About this task:
Restate verbatim the span of lines below between the line with "<div>2024. — 256" and the line with "<div>Напыщенный литературный авторитет, напрочь", including those two lines, and only that span.

Exercise data:
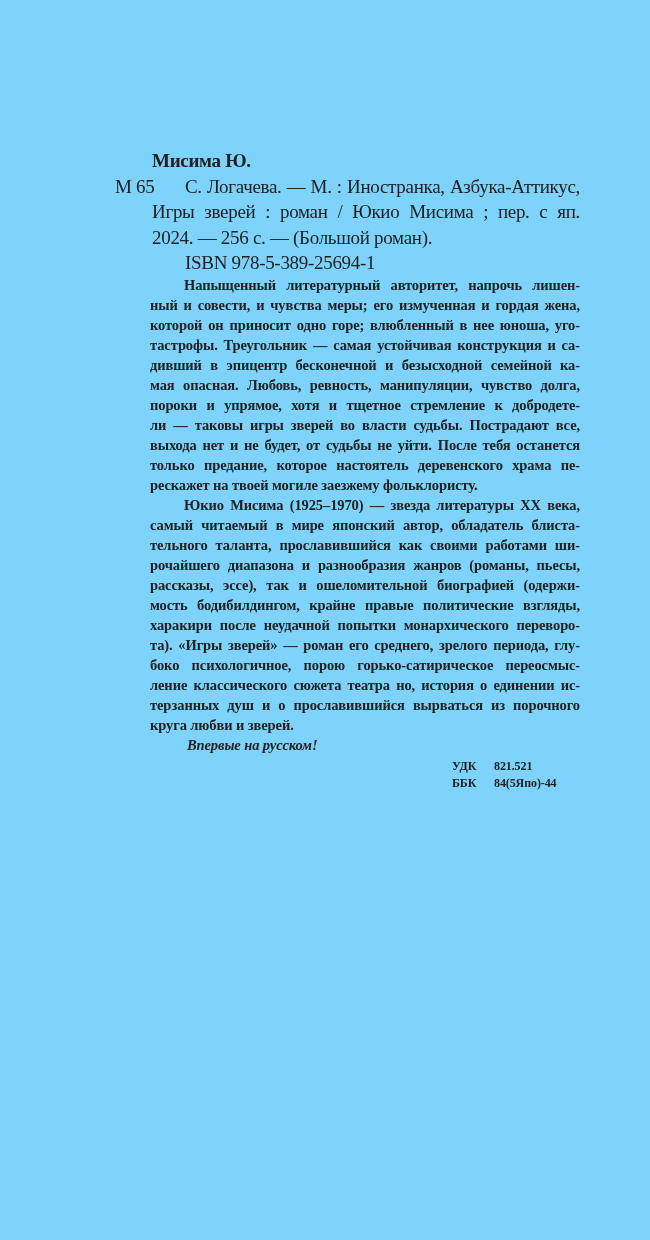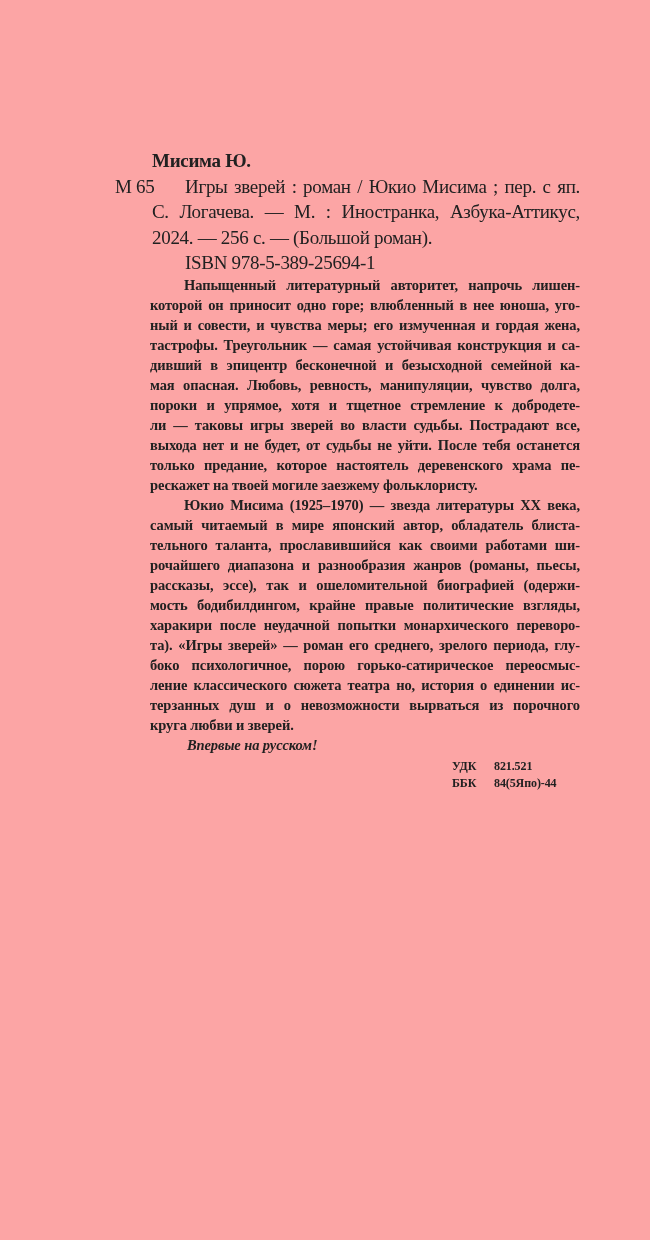--- a/index.html
+++ b/index.html
@@ -1,20 +1,20 @@
 <!DOCTYPE html>
 <html><head>
 <meta charset="utf-8">
 <style>
   html, body { margin: 0; padding: 0; }
   .page {
     position: relative;
     width: 650px;
     height: 1240px;
-    background: #fca5a5;
+    background: #7dd3fc;
     color: #212121;
     font-family: "Liberation Serif", serif;
     overflow: hidden;
   }
   
   .card {
     position: absolute;
     left: 115px;
     top: 148px;
     width: 465px;
@@ -58,54 +58,54 @@
 </head>
 <body>
 
 <div class="page">
 
   <div class="card">
     <div class="card-heading">Мисима Ю.</div>
     <div class="card-body">
       <span class="card-code">М 65</span>
       <div class="record">
+          <div>С. Логачева. — М. : Иностранка, Азбука-Аттикус,</div>
           <div>Игры зверей : роман / Юкио Мисима ; пер. с яп.</div>
-          <div>С. Логачева. — М. : Иностранка, Азбука-Аттикус,</div>
           <div>2024. — 256 с. — (Большой роман).</div>
         </div>
     </div>
     <div class="isbn">ISBN 978-5-389-25694-1</div>
   </div>
 
   <div class="anno">
     <div class="para">
         <div>Напыщенный литературный авторитет, напрочь лишен-</div>
+        <div>ный и совести, и чувства меры; его измученная и гордая жена,</div>
         <div>которой он приносит одно горе; влюбленный в нее юноша, уго-</div>
-        <div>ный и совести, и чувства меры; его измученная и гордая жена,</div>
         <div>тастрофы. Треугольник — самая устойчивая конструкция и са-</div>
         <div>дивший в эпицентр бесконечной и безысходной семейной ка-</div>
         <div>мая опасная. Любовь, ревность, манипуляции, чувство долга,</div>
         <div>пороки и упрямое, хотя и тщетное стремление к добродете-</div>
         <div>ли — таковы игры зверей во власти судьбы. Пострадают все,</div>
         <div>выхода нет и не будет, от судьбы не уйти. После тебя останется</div>
         <div>только предание, которое настоятель деревенского храма пе-</div>
         <div>рескажет на твоей могиле заезжему фольклористу.</div>
       </div>
     <div class="para">
         <div>Юкио Мисима (1925–1970) — звезда литературы XX века,</div>
         <div>самый читаемый в мире японский автор, обладатель блиста-</div>
         <div>тельного таланта, прославившийся как своими работами ши-</div>
         <div>рочайшего диапазона и разнообразия жанров (романы, пьесы,</div>
         <div>рассказы, эссе), так и ошеломительной биографией (одержи-</div>
         <div>мость бодибилдингом, крайне правые политические взгляды,</div>
         <div>харакири после неудачной попытки монархического переворо-</div>
         <div>та). «Игры зверей» — роман его среднего, зрелого периода, глу-</div>
         <div>боко психологичное, порою горько-сатирическое переосмыс-</div>
         <div>ление классического сюжета театра но, история о единении ис-</div>
-        <div>терзанных душ и о невозможности вырваться из порочного</div>
+        <div>терзанных душ и о прославившийся вырваться из порочного</div>
         <div>круга любви и зверей.</div>
       </div>
     <div class="tagline">Впервые на русском!</div>
 
     <div class="class-block">
       <div class="class-row">
         <span class="class-label">УДК</span><span>821.521</span>
       </div>
       <div class="class-row">
         <span class="class-label">ББК</span><span>84(5Япо)-44</span>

Task answer:
           <div>2024. — 256 с. — (Большой роман).</div>
         </div>
     </div>
     <div class="isbn">ISBN 978-5-389-25694-1</div>
   </div>
 
   <div class="anno">
     <div class="para">
         <div>Напыщенный литературный авторитет, напрочь лишен-</div>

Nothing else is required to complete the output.